Targeted Degradation of Extracellular Proteins to Enhance Brain Plasticity

PROJECT SUMMARY The young brain displays remarkable plasticity. This includes an ability to remodel neuronal synaptic connections to learn new tasks in health, as well as being able to repair connections and restore function after injury. In the adult brain there are active mechanisms in place that maintain neuronal circuit connectivity and synaptic stability,

which is necessary for typical brain function, but acts as a barrier to targeted synaptic remodeling in situations where this is beneficial, for example to enhance learning, or to repair neurons after injury. Removal of factors from the adult brain that limit plasticity is sufficient to enable enhanced remodeling and repair. However, these

manipulations lead to a permanent reopening of plasticity states, which is detrimental to long-term brain function by non-specifically destabilizing synaptic connections. Therefore, new approaches are needed to transiently enhance neuronal plasticity state to enable controlled synaptic remodeling and repair. There is compelling

evidence that manipulating proteins in the extracellular space surrounding neurons is sufficient to enhance plasticity and synaptic remodeling. For example, proteins secreted by non-neuronal glial cells, specifically astrocytes, are sufficient to induce synapse maturation and stabilization, and permanent removal of these factors

from adult astrocytes enables enhanced plasticity and repair.

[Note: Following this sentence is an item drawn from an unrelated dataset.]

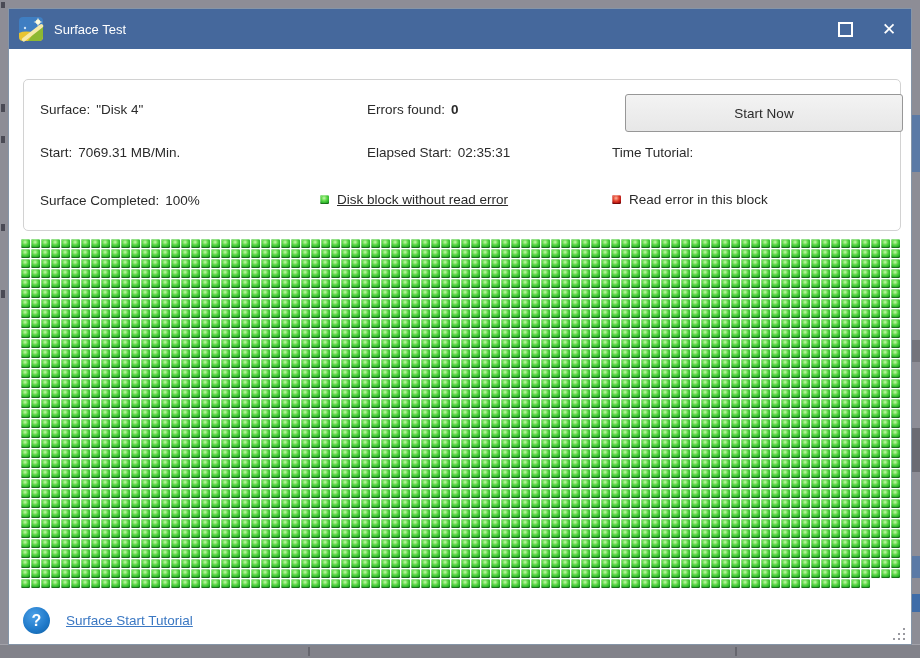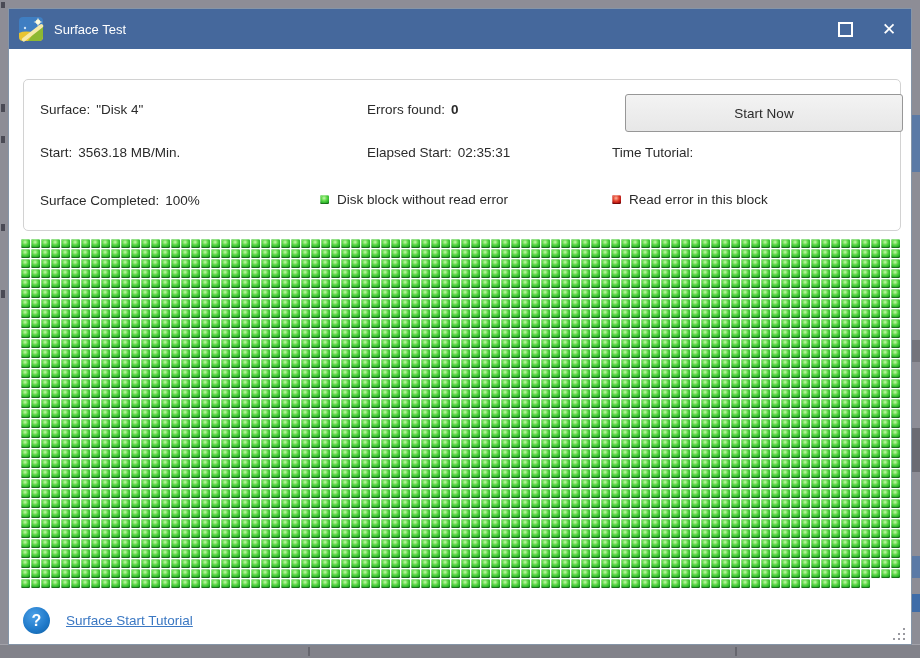"3563.18 MB/Min." span.val { text: 3563.18 -> 7069.31 }
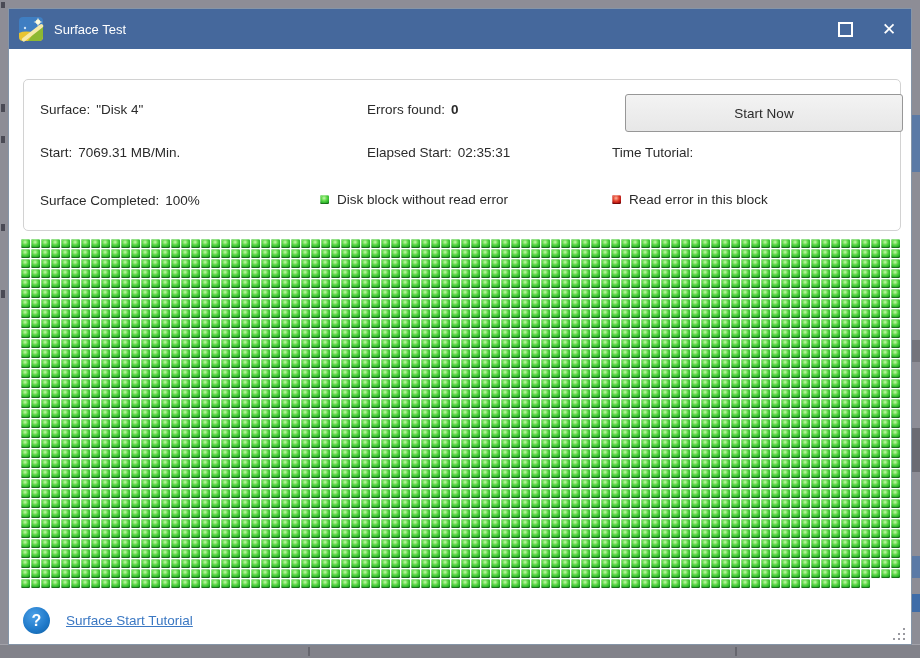"Disk block without read error" div.cell { text-decoration: none -> underline }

This demonstrates a role for specific secreted proteins in repressing plasticity in the adult brain, suggesting their targeted removal may be beneficial. Therefore,

the first goal of this proposal is to ask if acute degradation of specific extracellular proteins is able to reopen brief, controlled, windows of plasticity to enable enhanced learning or to promote synaptic repair after injury. This will be achieved by developing a genetically encoded system for Targeted Degradation of Extracellular Proteins

(TDEP). TDEP will use nanobodies that bind the protein of interest, coupled to a degradation-targeting sequence for uptake and removal by endogenous brain cells. As proof-of-concept TDEP will be developed to degrade known astrocyte-secreted proteins that stabilize synapses, and determine whether acute protein degradation is

sufficient to reopen transient windows of synaptic plasticity, assayed using visual system plasticity, injury models and learning and memory paradigms. The second goal is to identify the complete repertoire of extracellular proteins that contribute to repressing plasticity in adulthood, and their cellular source, to enable their precise

targeting for degradation and plasticity enhancement. This will be achieved by labeling newly-synthesized proteins secreted from specific brain cells under different plasticity conditions, using proximity labeling of proteins with biotin by the enzyme TurboID, targeted to different subcellular compartments from which extracellular

proteins originate. This will generate an atlas of the cellular origin of extracellular proteins, and will be used to identify candidates for TDEP targeting for plasticity enhancement. The outcome will be a toolkit of genetic reagents that enable precise control of the neuronal environment to promote brain health and repair, with lasting

impact on multiple areas of neuroscience where enhancing brain plasticity would improve function.